漢方治療エビデンスレポート(EKAT)
漢方治療エビデンスレポート (EKAT)とは
漢方治療エビデンスレポート(EKAT:Evidence Reports of Kampo Treatment)とは、エビデンスに基づいた漢方治療を目的として、質の高い臨床試験を網羅的に収集し、構造化抄録としたデータベースです。
一般社団法人 日本東洋医学会・EBM委員会が2007年から作成・無料公開しており、現在も定期的に更新されています。
収集対象は、漢方製剤のランダム化比較試験 (RCT)、およびメタ・アナリシスです。臨床での再現性を重視し、現在、販売されている漢方製剤と同じ品質の製剤を用いた試験(1986年以後の報告)のみを対象にしています。患者が服用した薬の品質が不明である煎じ薬は対象外としています。
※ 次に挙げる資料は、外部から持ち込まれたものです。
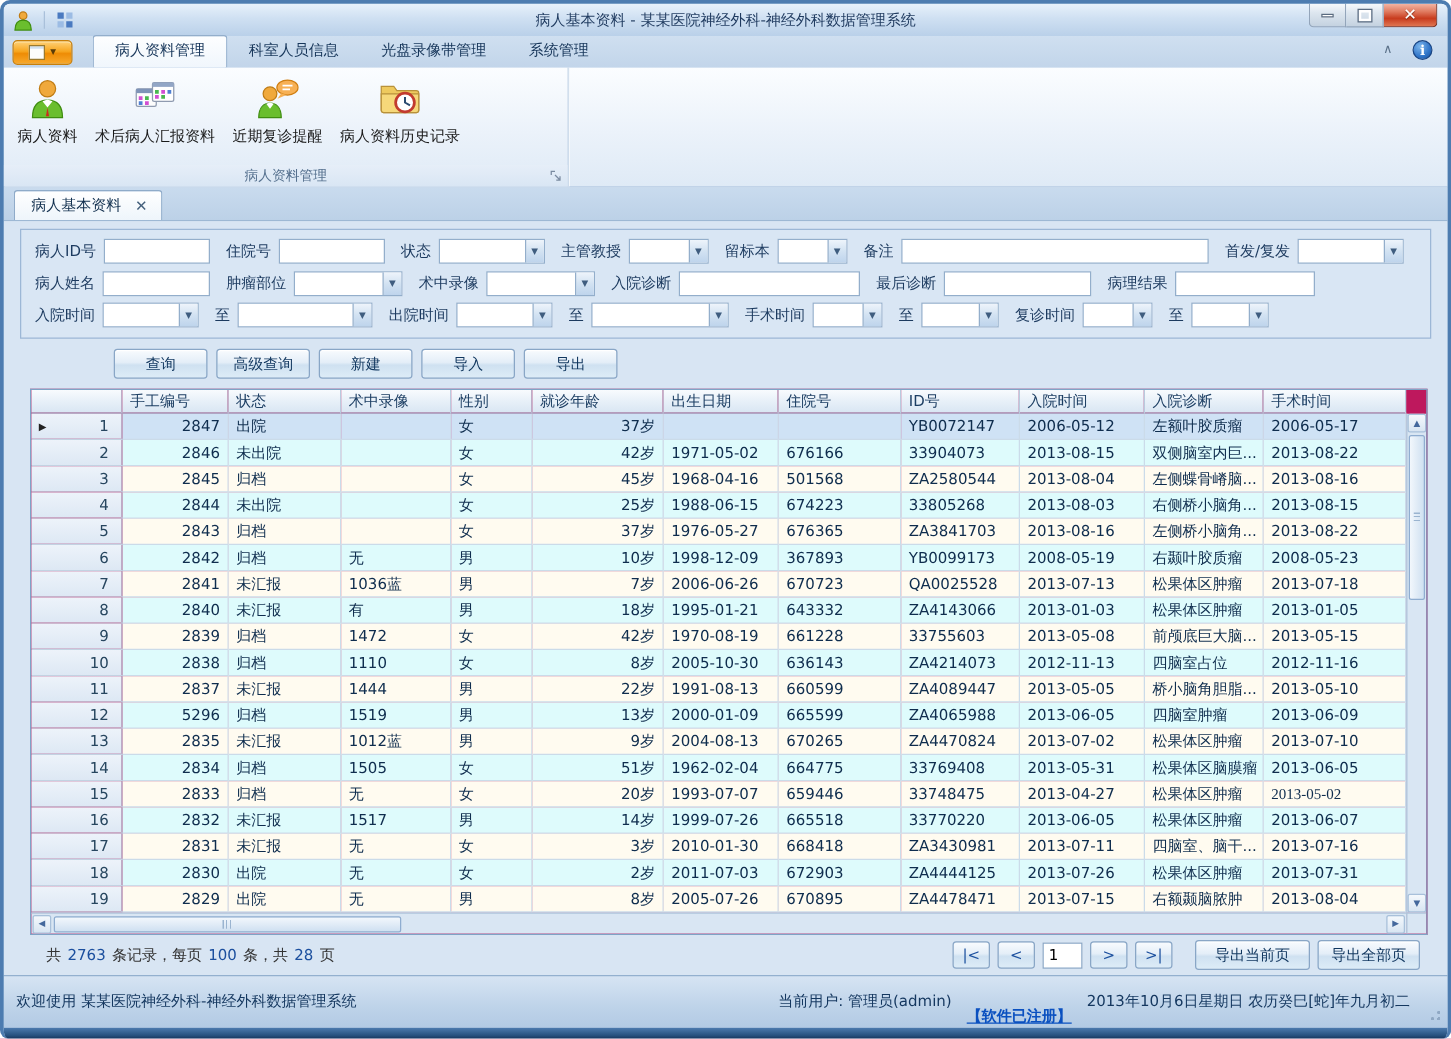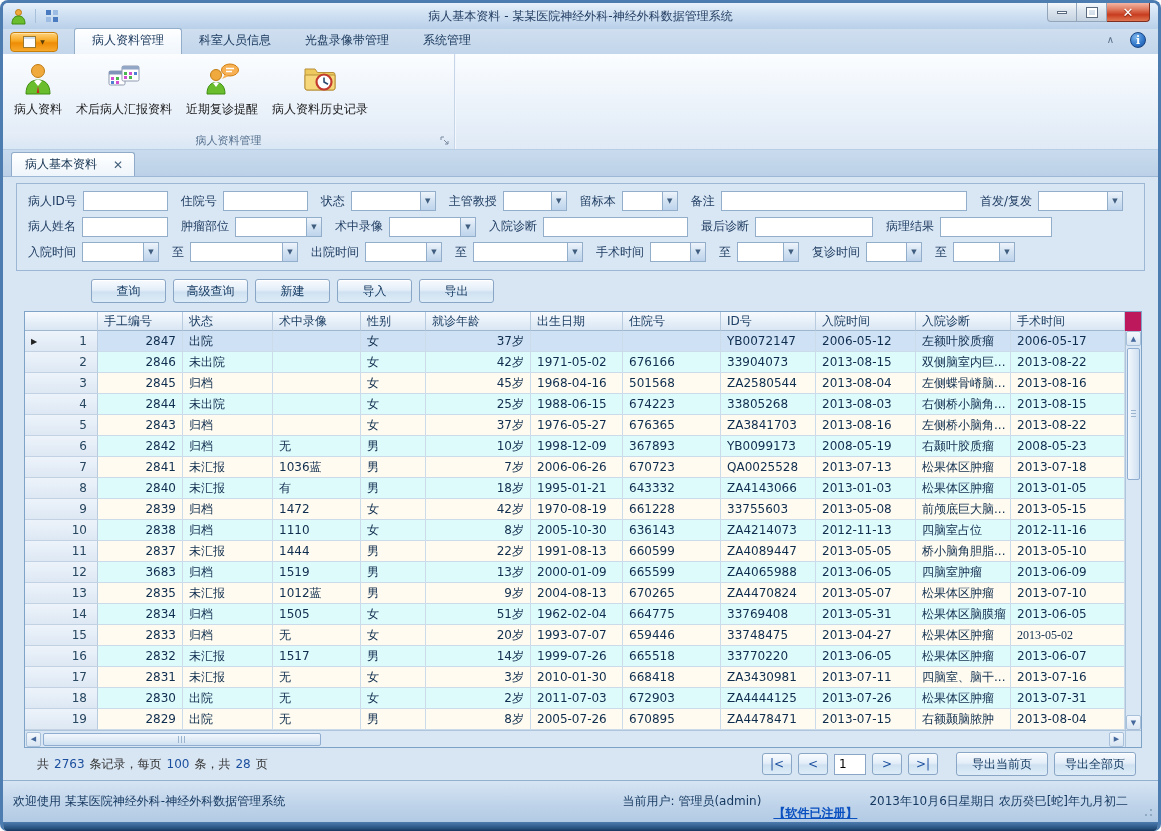"病人基本资料" .doctab { gap: 16px -> 11px }
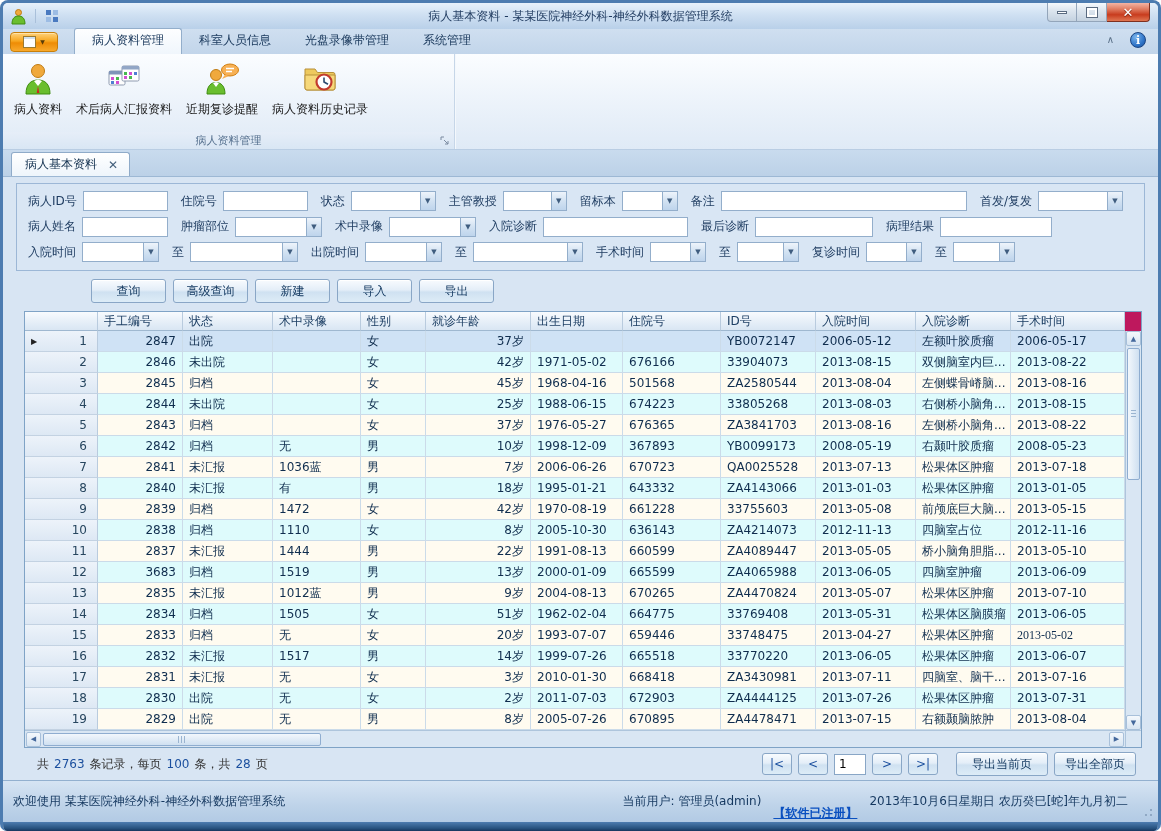"3683" div.cell { text: 3683 -> 5296 }
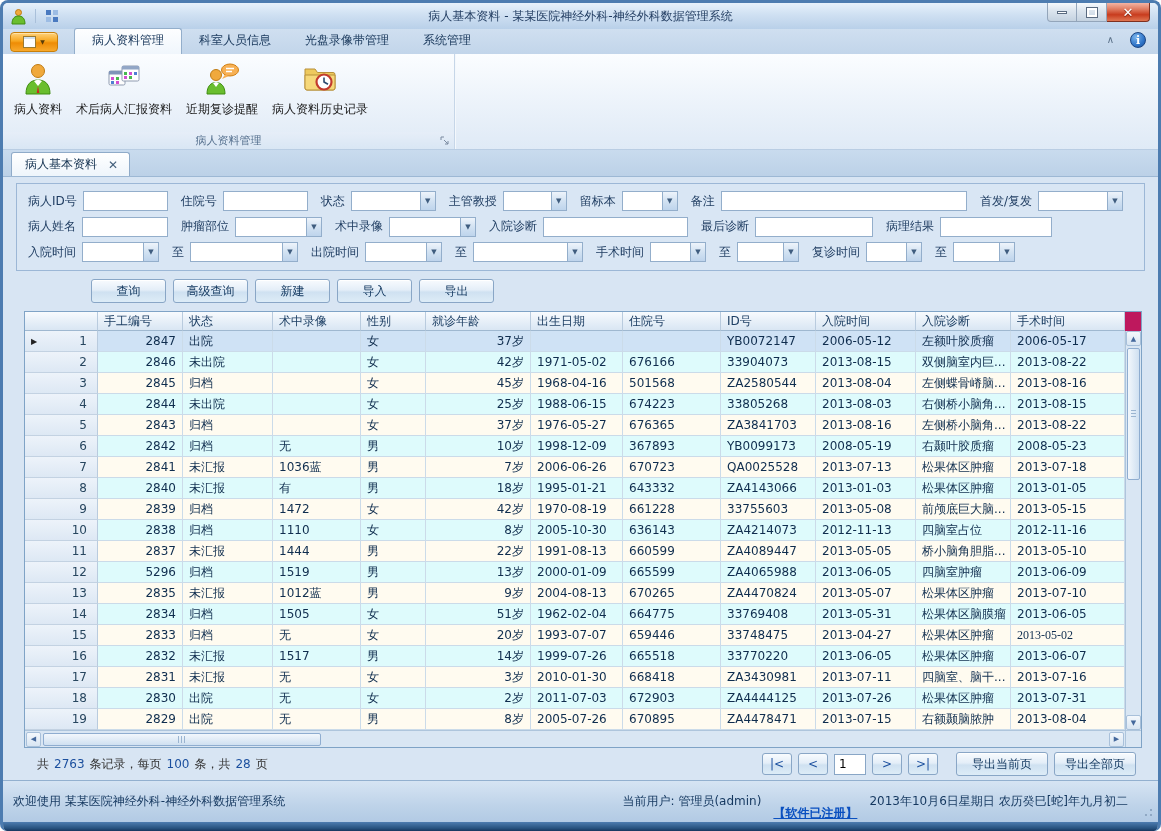"2013-05-07" div.cell { text: 2013-05-07 -> 2013-07-02 }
目的・研究デザイン、セッティング、参加者、介入、主なアウトカム評価項目、主な結果、結論に加えて、漢方的考察、論文中の安全性評価、Abstractorのコメントを含む統一形式で、1試験1ページにまとめています。
日本東洋医学会・EBM委員会では、日本語版および英語版を作成していますが、大韓韓医学会では韓国語翻訳も行われています。
日常臨床で参考にされるとともに、診療ガイドライン作成者は質の高い漢方エビデンスの収集に利用ください。